• _Problem statement_
Verbatim transcription with images omitted: return the entries below in full.

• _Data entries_
= Beginning of Section =

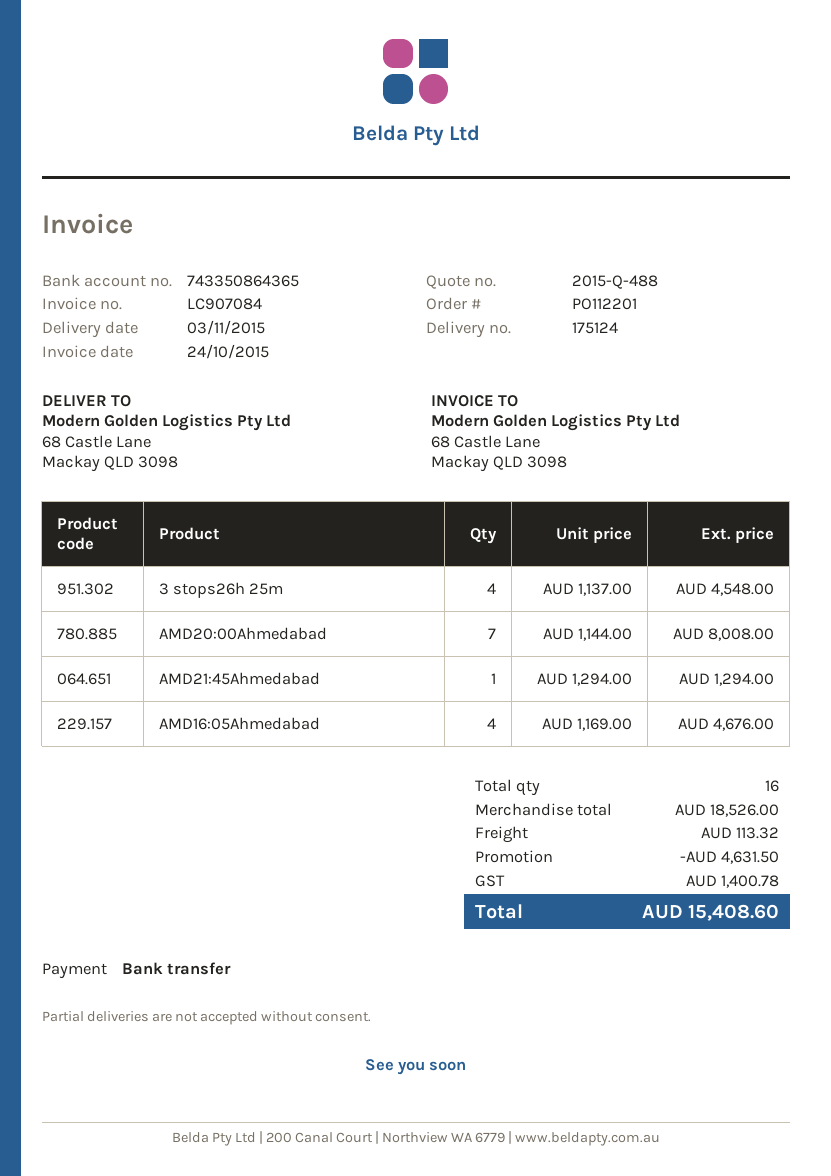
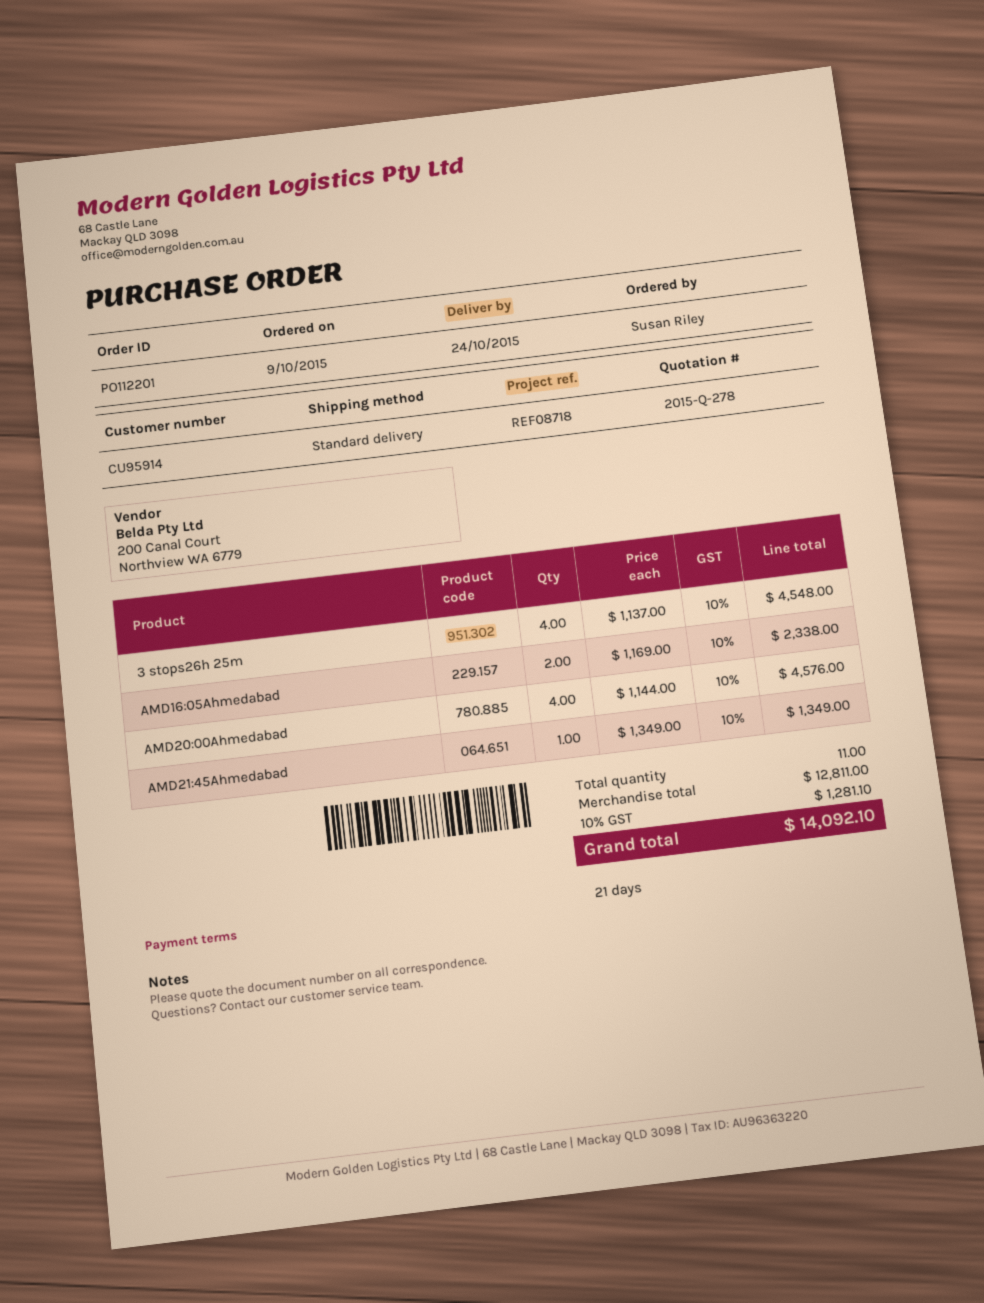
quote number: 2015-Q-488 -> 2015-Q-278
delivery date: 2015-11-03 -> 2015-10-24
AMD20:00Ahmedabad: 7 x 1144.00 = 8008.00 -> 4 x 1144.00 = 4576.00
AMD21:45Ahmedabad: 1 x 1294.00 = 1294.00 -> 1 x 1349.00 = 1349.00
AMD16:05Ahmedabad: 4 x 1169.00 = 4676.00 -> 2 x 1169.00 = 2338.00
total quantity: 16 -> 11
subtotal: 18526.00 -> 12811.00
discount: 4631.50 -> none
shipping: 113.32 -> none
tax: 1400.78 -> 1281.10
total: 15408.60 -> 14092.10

= End of Section =

• _Finished task_
quote number: 2015-Q-488 -> 2015-Q-278
delivery date: 2015-11-03 -> 2015-10-24
AMD20:00Ahmedabad: 7 x 1144.00 = 8008.00 -> 4 x 1144.00 = 4576.00
AMD21:45Ahmedabad: 1 x 1294.00 = 1294.00 -> 1 x 1349.00 = 1349.00
AMD16:05Ahmedabad: 4 x 1169.00 = 4676.00 -> 2 x 1169.00 = 2338.00
total quantity: 16 -> 11
subtotal: 18526.00 -> 12811.00
discount: 4631.50 -> none
shipping: 113.32 -> none
tax: 1400.78 -> 1281.10
total: 15408.60 -> 14092.10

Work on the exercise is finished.